44 Data Processing Applications and How They Interact With Data

44 Data Processing: How Applications Interact with Data #

Hello, I’m Chen Tian.

Whether we are working on server-side or client-side development, interacting with data is essential for us developers.

For the client-side, data fetched from the server often needs to be cached (either in-memory cache or SQLite cache), or even locally stored (through files or SQLite).

On the server-side, scenarios for dealing with data are even more abundant. Apart from databases and caches, there are extensive text data indexing (such as search engines), real-time message queues processing data in a streaming fashion, or non-real-time batch processing that performs ETL (Extract, Transform, and Load) on massive data sets in a data warehouse.

Image

Today, we will talk about how to use Rust for data processing, primarily focusing on two aspects: how to access relational databases with Rust, and how to analyze and process semi-structured data with Rust. Hopefully, by learning the content of this lecture, especially the second part, you can broaden your horizons and gain a deeper understanding of data processing.

Accessing Relational Databases #

As the most critical data storage and access tool for internet applications, relational databases are supported by nearly every programming language.

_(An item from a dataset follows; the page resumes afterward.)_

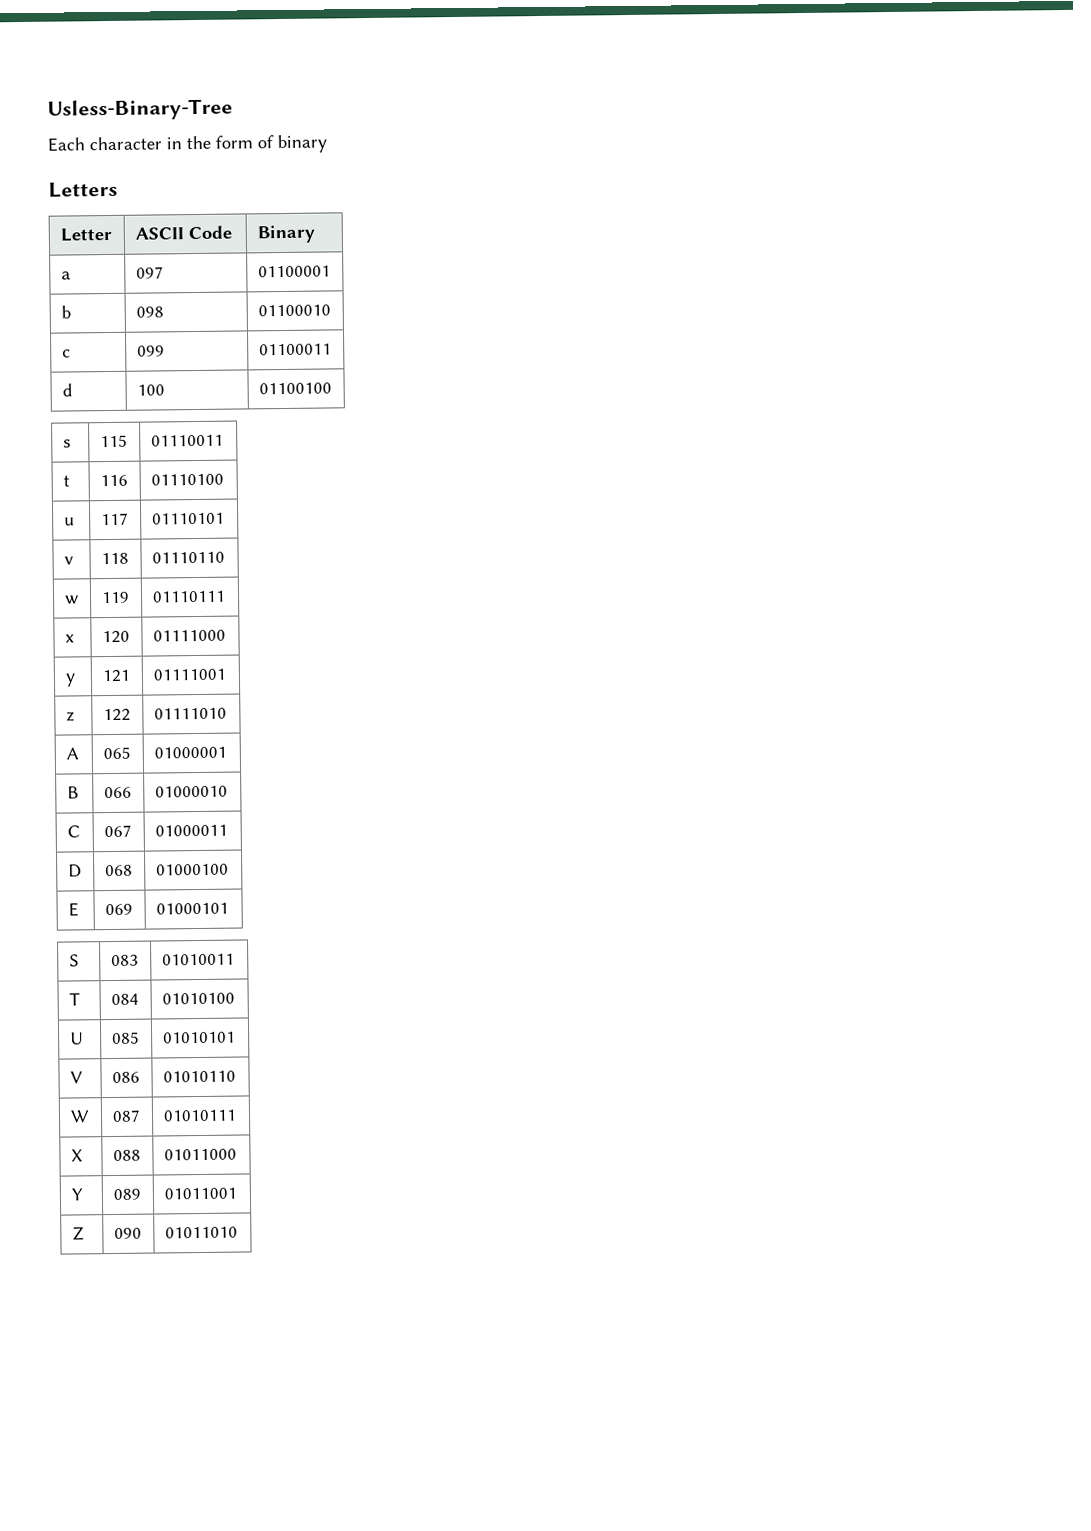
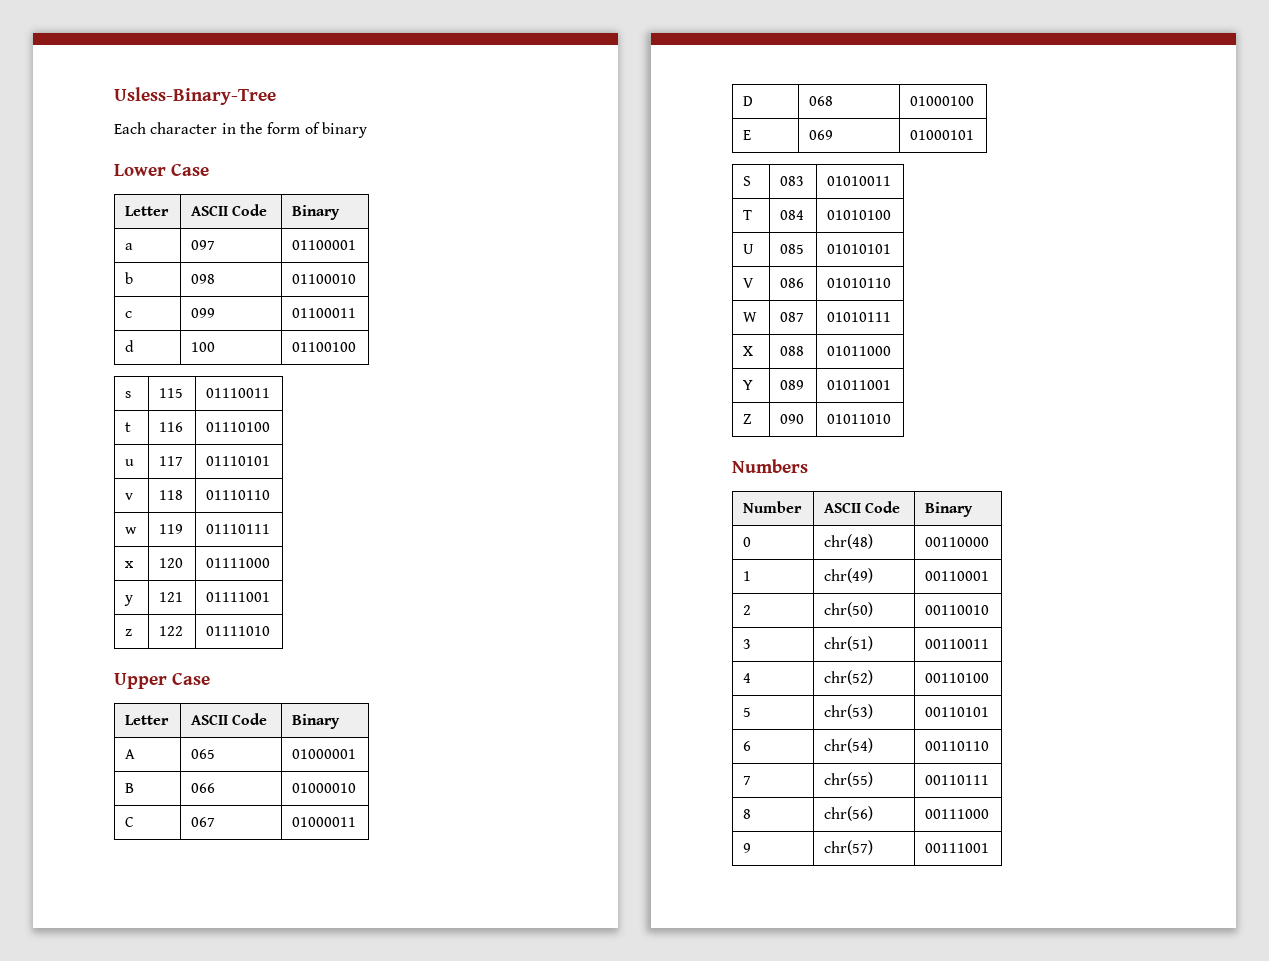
[48,181,118,198] Letters -> [114,163,209,176] Lower Case
(227, 713) none -> [114,672,210,689] [125,715,170,725] [191,713,268,725] [292,714,341,729] // Upper Case // Letter | ASCII Code | Binary
(238, 1232) none -> [732,459,808,473] [743,501,803,513] [824,501,901,513] [925,502,974,517] [743,537,752,547] [824,534,874,549] [925,537,990,547] [743,571,752,581] [824,568,874,583] [925,571,990,581] [743,605,752,615] [824,602,874,617] [925,605,990,615] [743,639,752,649] [824,636,874,651] [925,639,990,649] [743,673,752,683] [824,670,874,685] [925,673,990,683] [743,707,752,717] [824,704,874,719] [925,707,990,717] [743,741,752,751] [824,738,874,753] [925,741,990,751] [743,776,752,785] [824,772,874,787] [925,775,990,785] [743,809,752,819] [824,806,874,821] [925,809,990,819] [743,843,752,853] [824,840,874,855] [925,843,990,853] // Numbers // Number | ASCII Code | Binary // 0 | chr(48) | 00110000 // 1 | chr(49) | 00110001 // 2 | chr(50) | 00110010 // 3 | chr(51) | 00110011 // 4 | chr(52) | 00110100 // 5 | chr(53) | 00110101 // 6 | chr(54) | 00110110 // 7 | chr(55) | 00110111 // 8 | chr(56) | 00111000 // 9 | chr(57) | 00111001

In Rust, there are drivers for almost all mainstream relational databases, such as rust-postgres, rust-mysql-simple, etc. However, we generally do not directly use these database drivers because that can make the application too tightly coupled with a specific database. Instead, we use ORMs (Object-Relational Mapping).

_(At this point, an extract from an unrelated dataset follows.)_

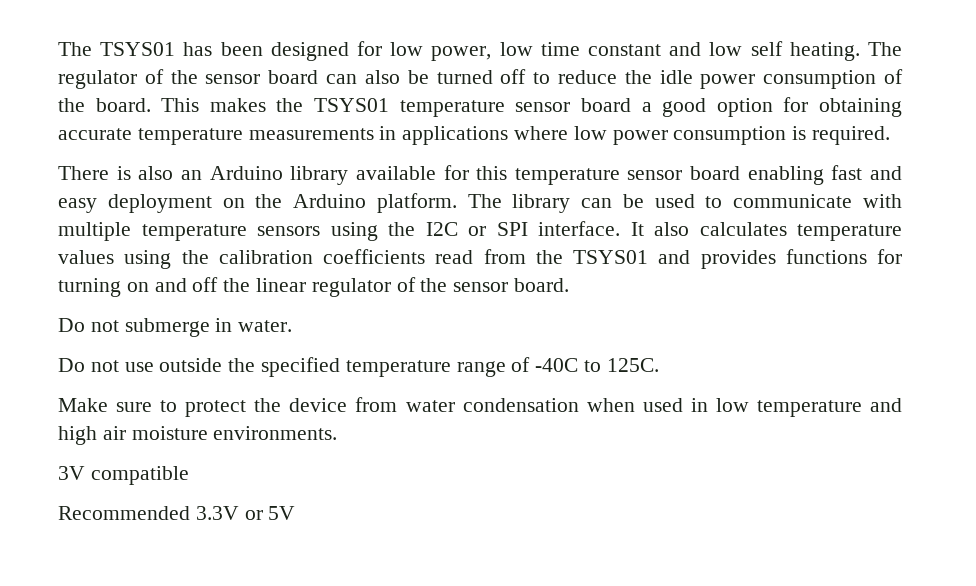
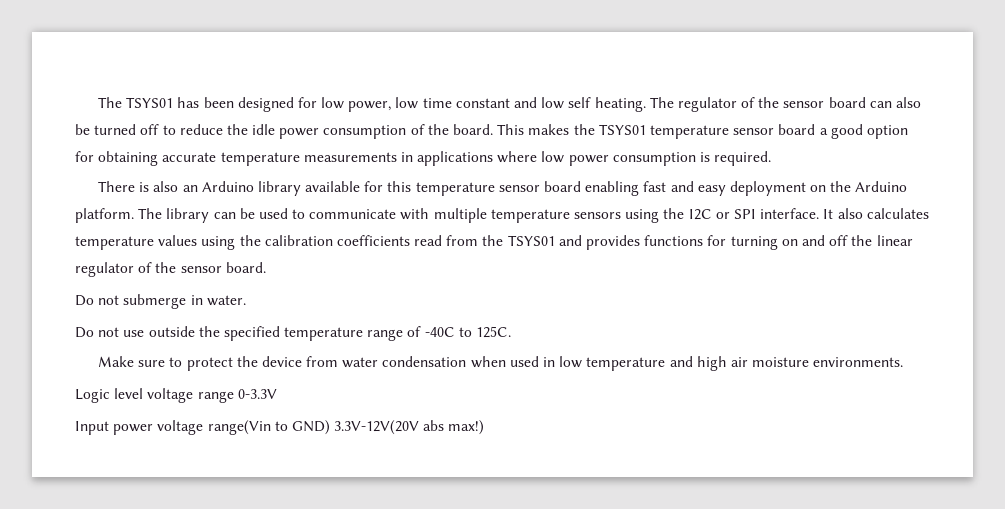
[58,466,189,485] [58,506,296,520] 3V compatible // Recommended 3.3V or 5V -> [75,388,277,403] [75,420,485,435] Logic level voltage range 0-3.3V // Input power voltage range(Vin to GND) 3.3V-12V(20V abs max!)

There are mature ORMs like diesel and emerging candidates such as sea-orm in Rust. Diesel does not support async operations, whereas sea-orm does. Therefore, it is reasonable to believe that as sea-orm matures, more and more applications will be built on top of it.

If you find ORMs too cumbersome with too many formalities, yet you don’t want to use a specific database driver, you can also turn to sqlx. Sqlx provides async access support for various databases (Postgres, MySQL, SQLite, MSSQL) without using DSLs and can perform compile-time checks on SQL queries, which is very lightweight. It can query data directly from the database or automatically convert row data into corresponding structures through derive macros.

Today, let’s try using sqlx to handle two very common features: user registration and login.

sqlx #

Build the following table structure to handle user login information:

CREATE TABLE IF NOT EXISTS users
(
    id              INTEGER PRIMARY KEY NOT NULL,
    email           VARCHAR UNIQUE      NOT NULL,
    hashed_password VARCHAR             NOT NULL
);

It is important to note that when storing user information in the database, especially sensitive data like passwords, it must be stored using specific hash algorithms. OWASP provides the following security recommendations for password storage:

  1. Use Argon2id if it is available (requires at least 15MB of memory on the target machine).
  2. If Argon2id is not available, use bcrypt (at least 10 iterations of the algorithm).
  3. Consider scrypt/PBKDF2 afterwards.

Argon2id is a combination of Argon2d and Argon2i. Argon2d offers strong resistance to GPU cracking but can be susceptible to side-channel attacks under certain conditions, while Argon2i can prevent side-channel attacks but is slightly less resistant to GPU cracking. Thus, A_ARGON2ID is the preferred password hashing tool as long as the programming language supports it.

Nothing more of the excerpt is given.